New plasmonic sensor platform using a spatially controlled photochemical reaction and enhanced fluorescence

Abstract

A plasmonic chip with a wavelength-size periodic structure coated with silver and silica layers has been applied to sensitive fluorescence observation under a microscope. In this study, to achieve more highly sensitive fluorescence detection in a spatially controlled area, an electric field enhanced with the Bull’s eye-type plasmonic chip was applied to not only the fluorescence enhancement but also the photochemical reaction field. Detecting the fluorescence signals simultaneously in-and-out of areas exposed to UV light in the single chip can improve the detection sensitivity and the accuracy.
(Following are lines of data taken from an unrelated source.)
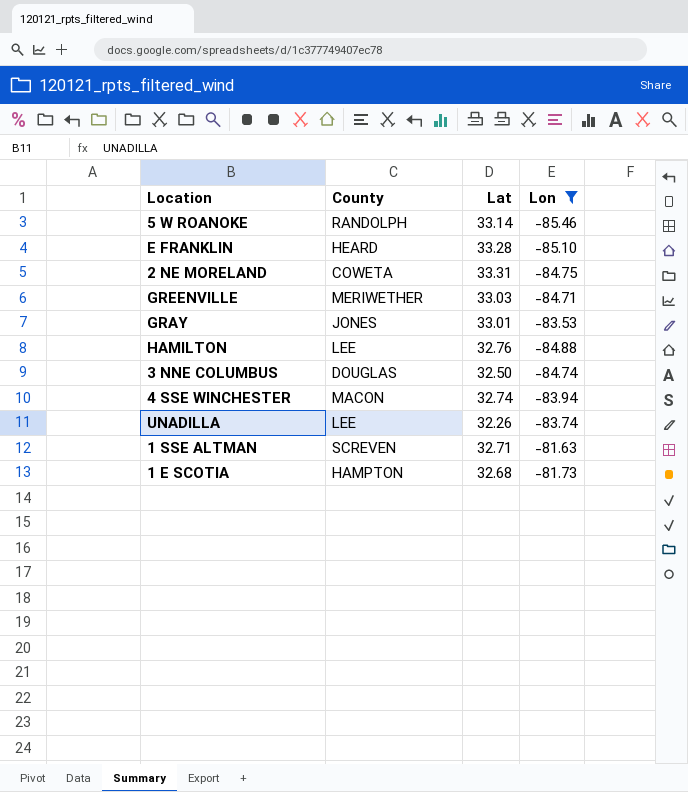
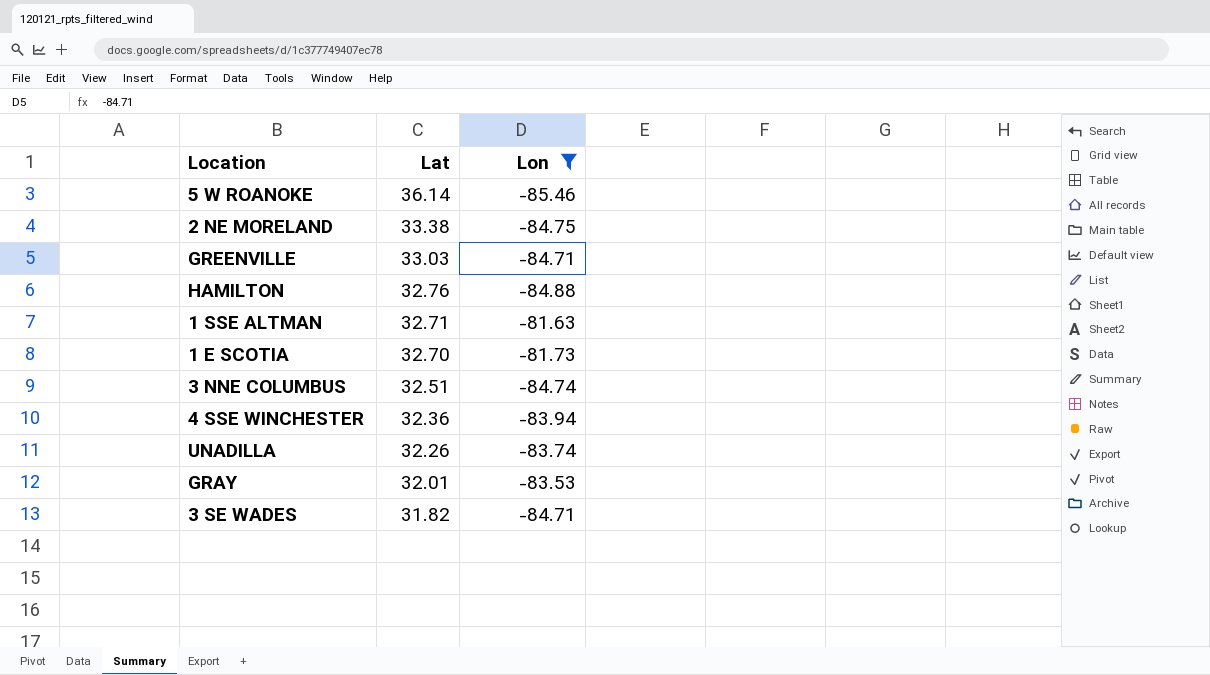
row order: none -> Lat descending
column County | position: 2 -> none
row E FRANKLIN: HEARD | 33.28 | -85.10 -> none
5 W ROANOKE | Lat: 33.14 -> 36.14
2 NE MORELAND | Lat: 33.31 -> 33.38
1 E SCOTIA | Lat: 32.68 -> 32.70
3 NNE COLUMBUS | Lat: 32.50 -> 32.51
4 SSE WINCHESTER | Lat: 32.74 -> 32.36
GRAY | Lat: 33.01 -> 32.01
row 3 SE WADES: none -> 31.82 | -84.71

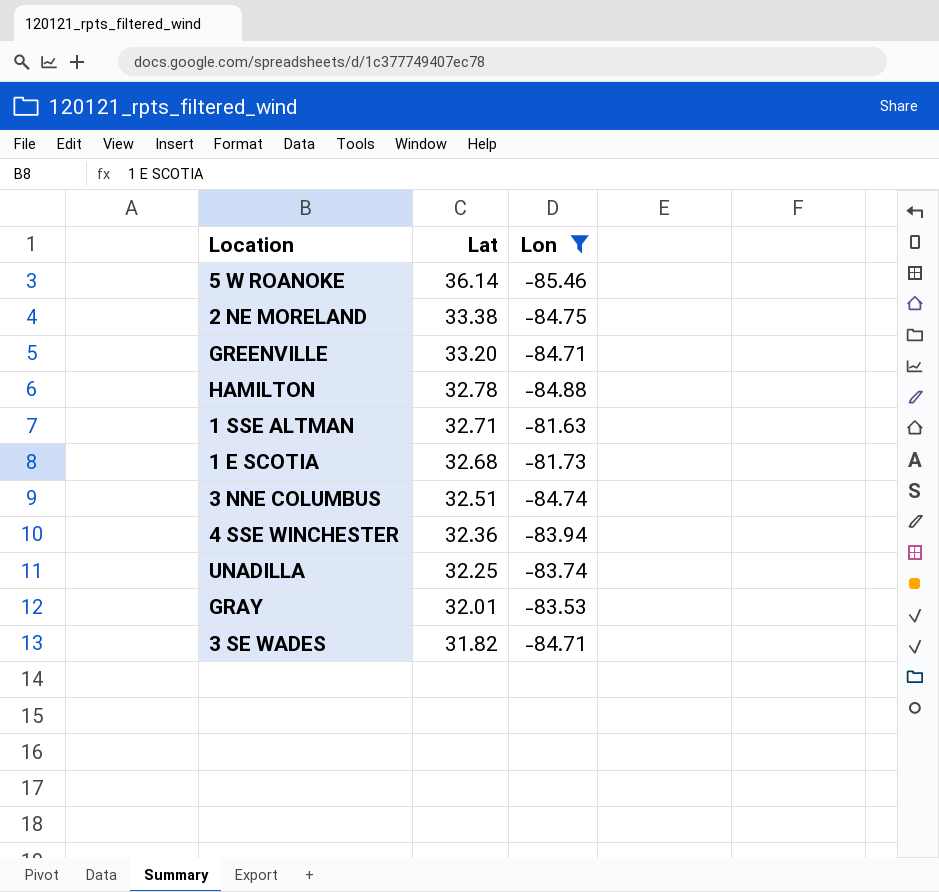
GREENVILLE | Lat: 33.03 -> 33.20
HAMILTON | Lat: 32.76 -> 32.78
1 E SCOTIA | Lat: 32.70 -> 32.68
UNADILLA | Lat: 32.26 -> 32.25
In order to construct the new sensor chip based on this concept, the surface of the chip was modified with a photoresponsive molecule 3-(2-formyl-3-methylphenyl)thio)propanoic acid (O-MBA). A plasmonic area comprising Bull’s eye patterns modified with O-MBA was exposed to ultraviolet [UV] light in the transmitted light system with an upright-inverted fluorescence microscope, and the plasmonic chip enhancement factor for the fluorescence (Ep) and the photochemical reaction promotion rate (Rp) were individually evaluated using a Cy5-Maleimide (Cy5-M), in order to indicate the essential functionality of our chip in the point of the new sensor chip. In Cy5-M, a maleimide substituent can react with intermediate of O-MBA formed photochemically and a fluorophore of Cy5 makes a roll of an indicator for extent of reaction. As the experimental results, Ep was determined to be 12.8, and the Bull’s eye pattern was found to have a twofold Rp compared with the nonpatterned area of the flat metal. The total enhancement factor above 20 and the spatial control of the area promoting a photochemical reaction will produce a highly sensitive biosensor platform.